“I used to drive these streets at night – without any headlights,” the portly middle aged friar said as he whipped his egg-shaped car along the craggy, narrow mountain road. He said this, I think, to make me feel safer as he saw my fingers grip into the seat and my feet press against the floorboards to hold me securely in place.
“Once during the war, I was transporting a group of CNN journalists into Sarajevo. I hadn’t slept in two days, and my windshield was shattered. I could only see through a tiny section of glass, and with no headlights!” He often made these trips at night because the darkness provided cover from the snipers in the hills. “My ministry then was to get the truth about Sarajevo to the rest of the world, so I made many of these trips.”
There was no sniper fire when I made the trip on Thursday, but the same erratic driving that kept Fra Ivo Marković safe during the Bosnian War in the 1990s delivered me safely to our meeting place on the River Miljacka. Warmed by the late afternoon Balkan sun and refreshed by our tall glasses of lager, my three-month study of religious reconciliation in Bosnia began through a cafe conversation with this Franciscan whose life’s work has been to heal the wounds of religious nationalism in his native Bosnia.
Ivo is a practitioner and a scholar of reconciliation. In conversation, he will jump from telling stories of making peace in the midst of war to commenting on how much easier Hegel is to read in German than in English.
In the days after the war, Fra Ivo understood his mission to be breaking down the walls of division that the religious nationalists erected on all sides (Orthodox Serbs, Catholic Croats, and Muslim Bosniaks). For example, he would gather a group of young people from a village of Serbs and take them on a day trip to predominately Muslim areas. By exposing young people to the “others” in the village next door, inter-ethnic relationships were formed and lines of communication began to irrupt into these young worlds. These risky trips injected a salvific dose of différance into these youth’s minds formed by the totalizing stereotypes of the media and the ferocious rhetoric of politicians.
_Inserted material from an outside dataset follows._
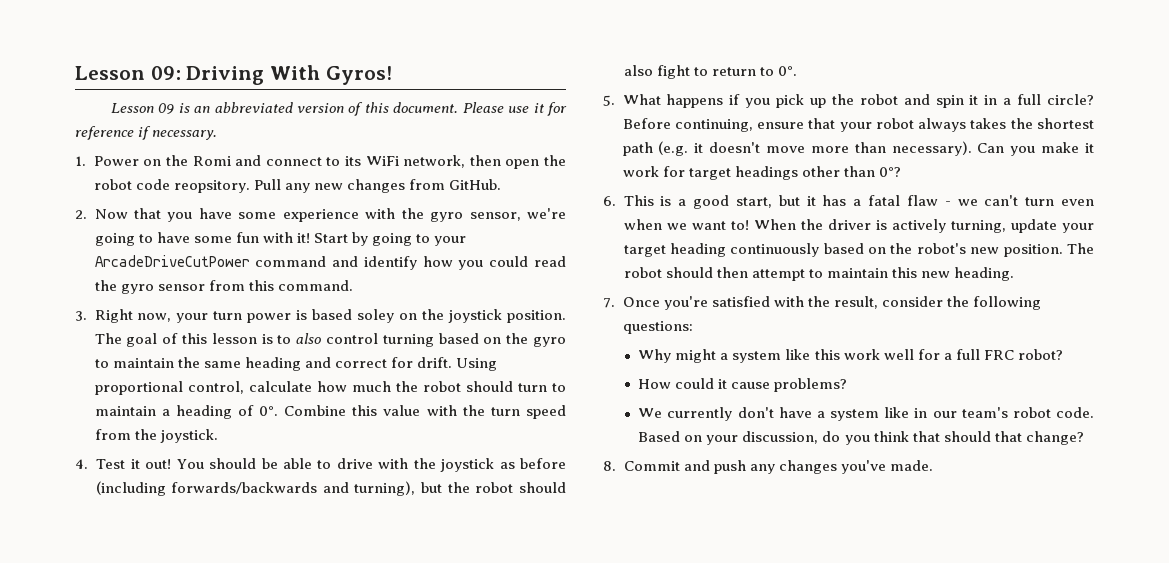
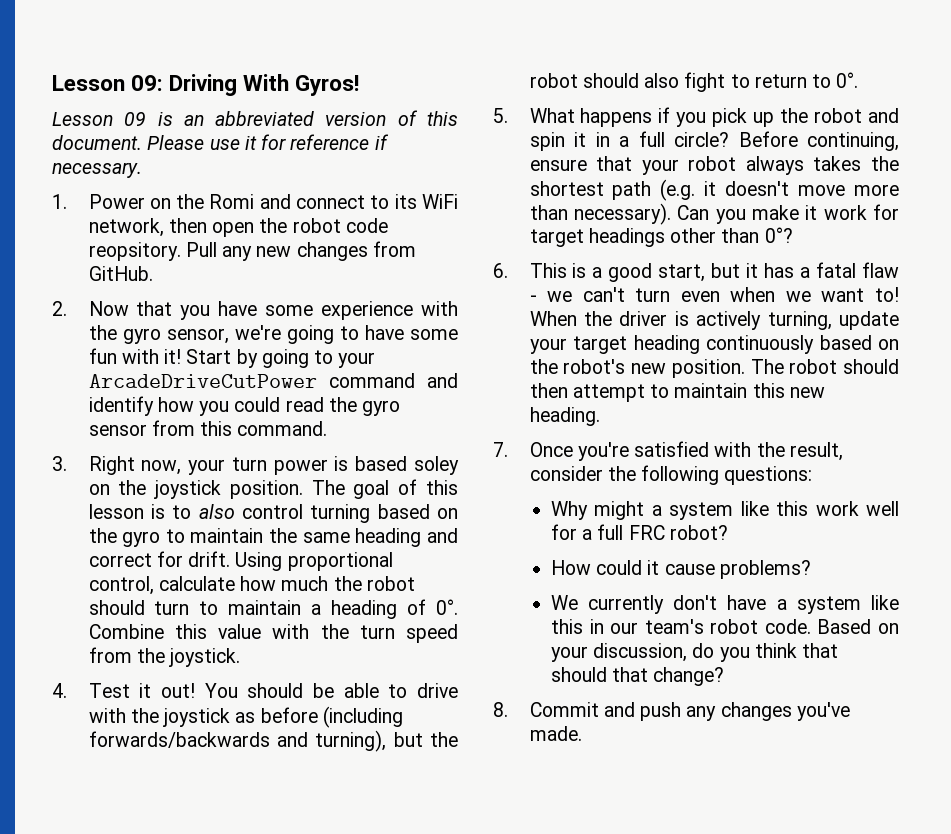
- We currently don't have a system like in our team's robot code.
+ We currently don't have a system like this in our team's robot code.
These modest practices of reconciliation had great effect. On a journey to Pale (pronounced PAH-lay), Ivo’s contacts alerted him that Radovan Karadžić, the Bosnian Serb political leader currently standing trial in the Hague for war crimes, issued an order to “do something about this Marković” character. Recognizing his imminent danger, Ivo bolted back to Sarajevo, screaming through the checkpoints to avoid capture. This inter-ethnic interaction struck deeply into the nationalists’ heart by challenging the premise that identity is based on the maintenance of purity through segregation.
“Nationalists live off of wounds. Karadžić saw that I was attempting to heal those wounds, and he felt his power base threatened.” According to Fra Ivo, religious nationalists constantly remind their constituents of the wounds their group has suffered historically; they cast the inter-religious story of Bosnia in terms of perpetrators and victims, with nationalists on each side declaring to be the victims. “Even amongst my own Franciscans, I often hear them say that we Catholics should be afraid, that we are in danger in Sarajevo. But who is in danger? I am not in danger; I am a Catholic, this is my city too, and I am safe.”
This pierces into a core question about reconciliation and forgiveness. Our sensibilities, religious and otherwise, compel us to remember wrongs suffered. Ellie Wiesel’s ethical imperative to “remember” the atrocities of the Holocaust resounds in our souls; remember so that this will never happen again. But Ivo’s account suggests that the perpetual recollection of wrongs suffered is the very fodder of religious nationalism, and it is precisely this that rips open old wounds and instills fear in human hearts - the kind of fear that can lead to genocide.
What is the tipping point between remembering well and remembering poorly? When does the memory of a wrong suffered stop serving as protection against further atrocities and begin to be the life destroying compulsion to tear the wound open again and again?